Check each line of the listing for the string "ФЕВРАЛЬ". Copy those where it appears.

_ _ _ _ _ _ _

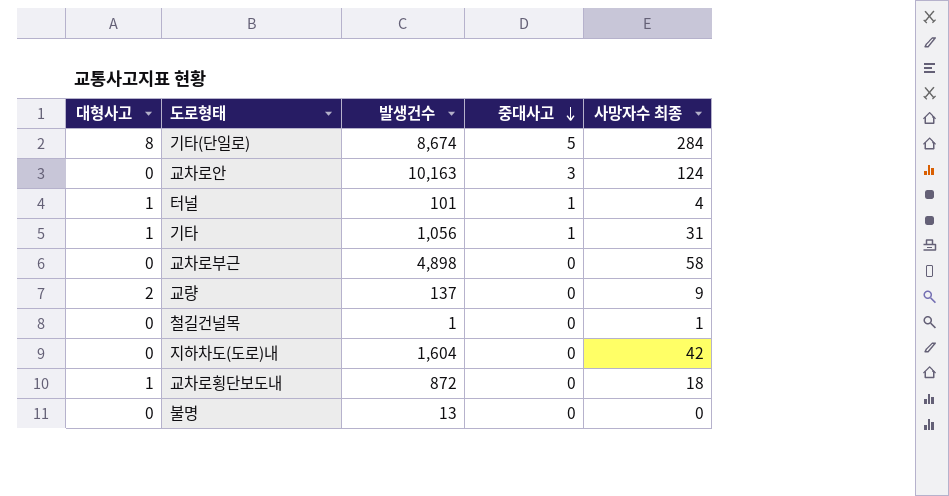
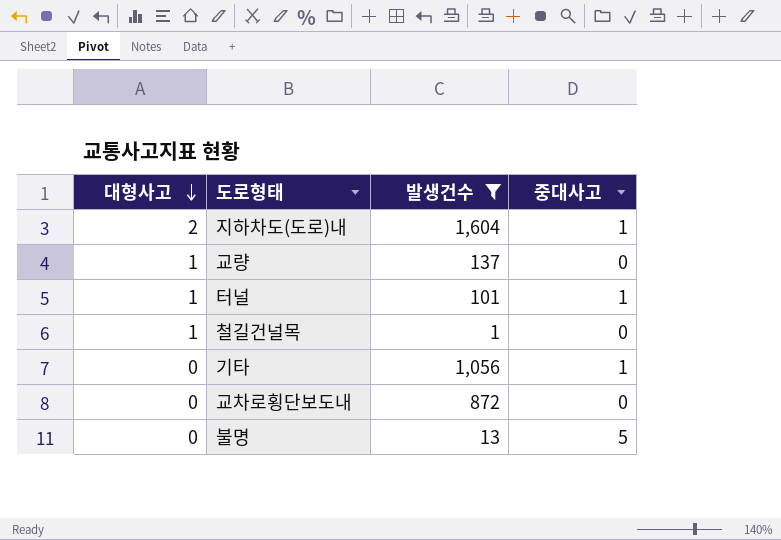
filter: none -> 발생건수 <= 1,604
row order: 중대사고 descending -> 대형사고 descending
column 사망자수 최종 | position: 5 -> none
지하차도(도로)내 | 대형사고: 0 -> 2
지하차도(도로)내 | 중대사고: 0 -> 1
교량 | 대형사고: 2 -> 1
철길건널목 | 대형사고: 0 -> 1
기타 | 대형사고: 1 -> 0
교차로횡단보도내 | 대형사고: 1 -> 0
불명 | 중대사고: 0 -> 5

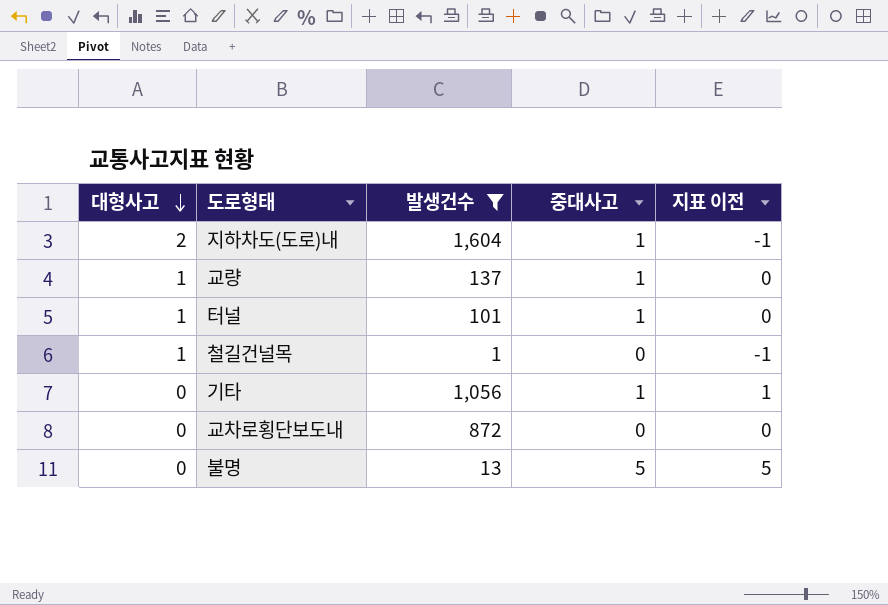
column 지표 이전 | formula: none -> [중대사고] - [대형사고]
교량 | 중대사고: 0 -> 1

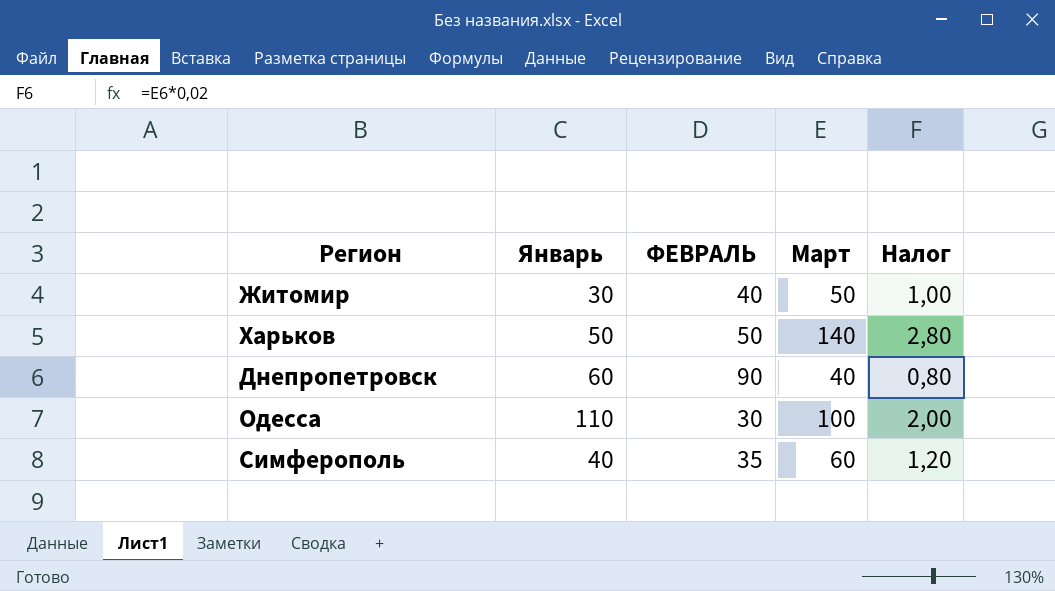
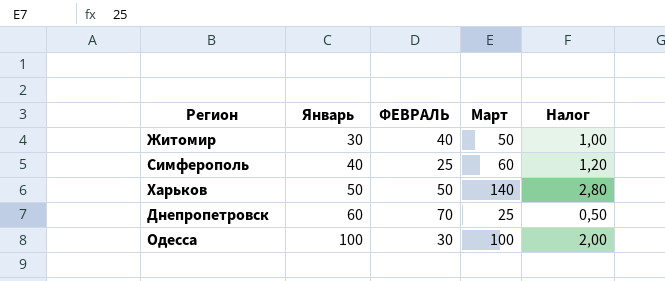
row order: none -> Январь ascending
Симферополь | ФЕВРАЛЬ: 35 -> 25
Днепропетровск | ФЕВРАЛЬ: 90 -> 70
Днепропетровск | Март: 40 -> 25
Днепропетровск | Налог: 0,80 -> 0,50
Одесса | Январь: 110 -> 100

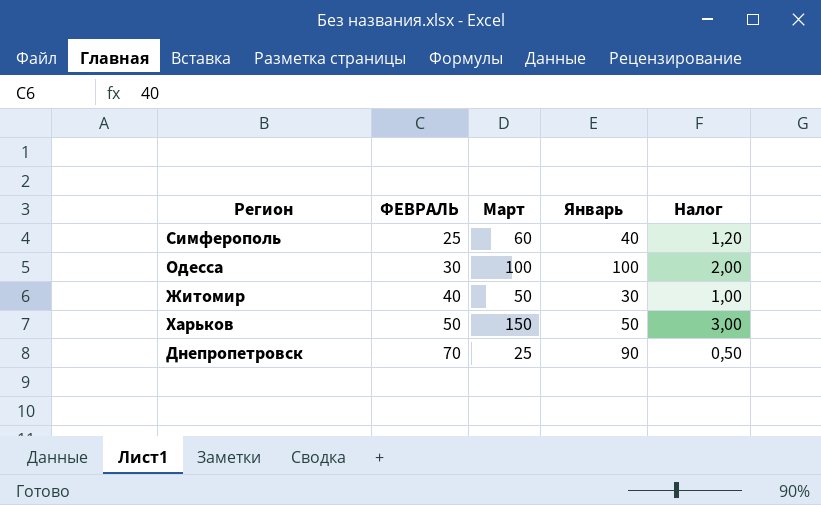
row order: Январь ascending -> ФЕВРАЛЬ ascending
column Январь | position: 2 -> 4
Харьков | Март: 140 -> 150
Харьков | Налог: 2,80 -> 3,00
Днепропетровск | Январь: 60 -> 90

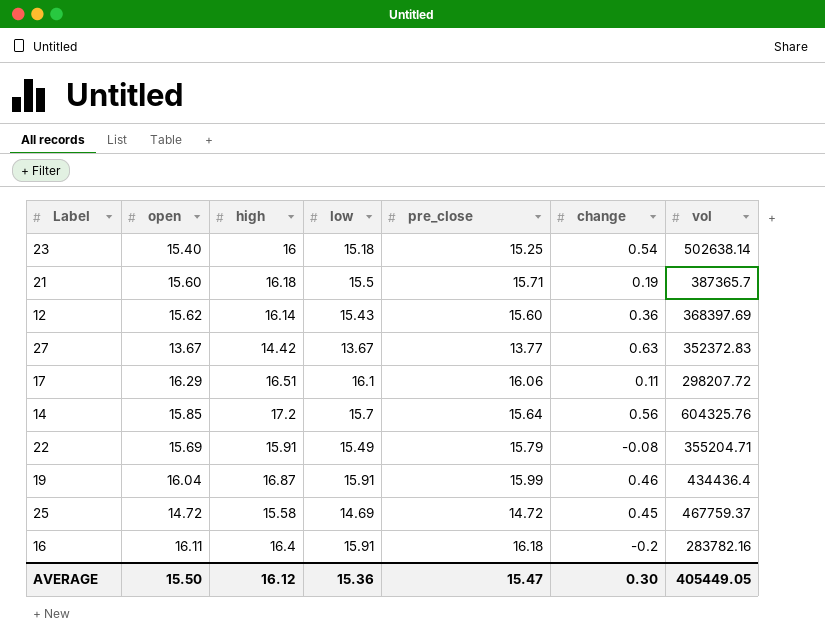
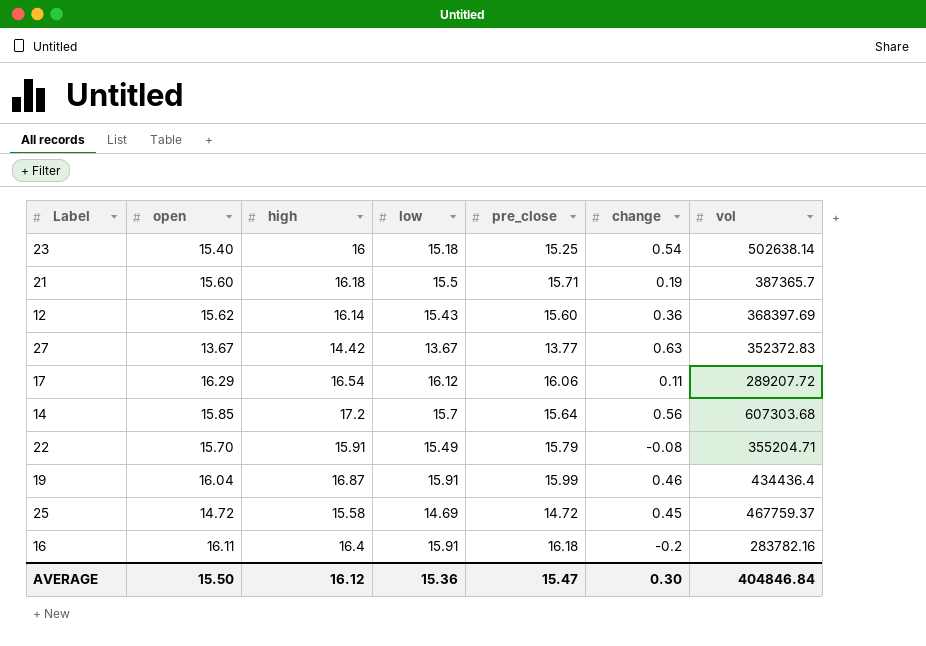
17 | high: 16.51 -> 16.54
17 | low: 16.1 -> 16.12
17 | vol: 298207.72 -> 289207.72
14 | vol: 604325.76 -> 607303.68
22 | open: 15.69 -> 15.70
AVERAGE | vol: 405449.05 -> 404846.84

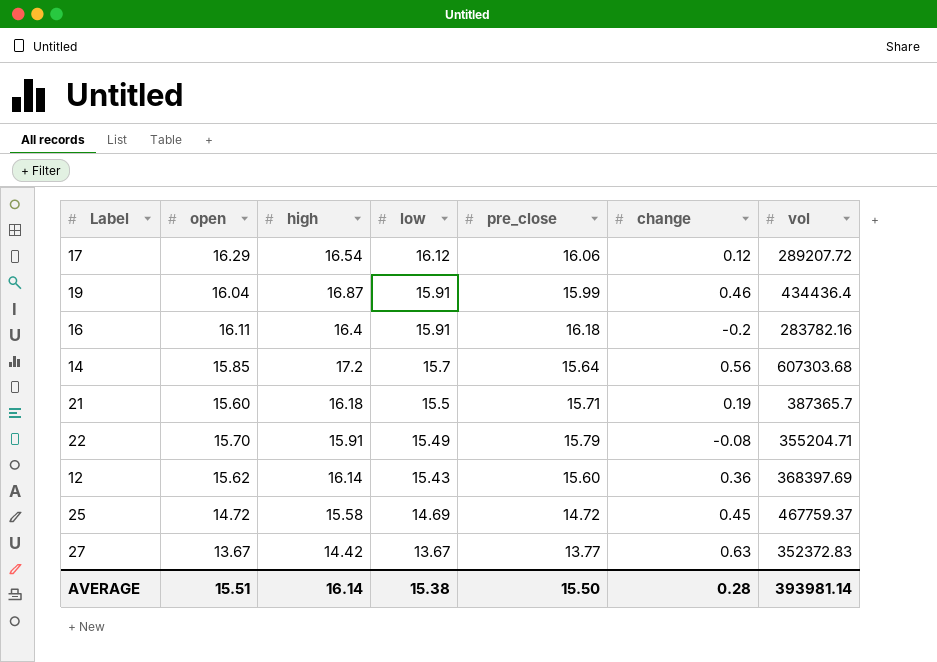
row order: none -> low descending
row 23: 15.40 | 16 | 15.18 | 15.25 | 0.54 | 502638.14 -> none
17 | change: 0.11 -> 0.12
AVERAGE | open: 15.50 -> 15.51
AVERAGE | high: 16.12 -> 16.14
AVERAGE | low: 15.36 -> 15.38
AVERAGE | pre_close: 15.47 -> 15.50
AVERAGE | change: 0.30 -> 0.28
AVERAGE | vol: 404846.84 -> 393981.14

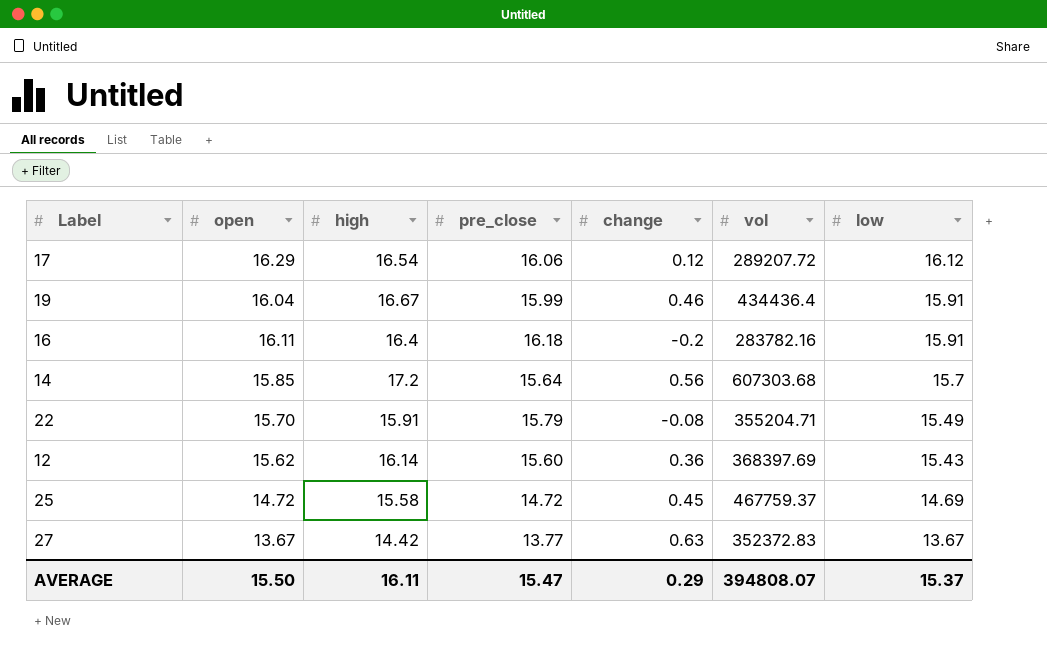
column low | position: 4 -> 7
row 21: 15.60 | 16.18 | 15.5 | 15.71 | 0.19 | 387365.7 -> none
19 | high: 16.87 -> 16.67
AVERAGE | open: 15.51 -> 15.50
AVERAGE | high: 16.14 -> 16.11
AVERAGE | pre_close: 15.50 -> 15.47
AVERAGE | change: 0.28 -> 0.29
AVERAGE | vol: 393981.14 -> 394808.07
AVERAGE | low: 15.38 -> 15.37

_ _ _ _ _ _ _

▶ SOLUTION FOR THIS PROBLEM:
Симферополь | ФЕВРАЛЬ: 35 -> 25
Днепропетровск | ФЕВРАЛЬ: 90 -> 70
row order: Январь ascending -> ФЕВРАЛЬ ascending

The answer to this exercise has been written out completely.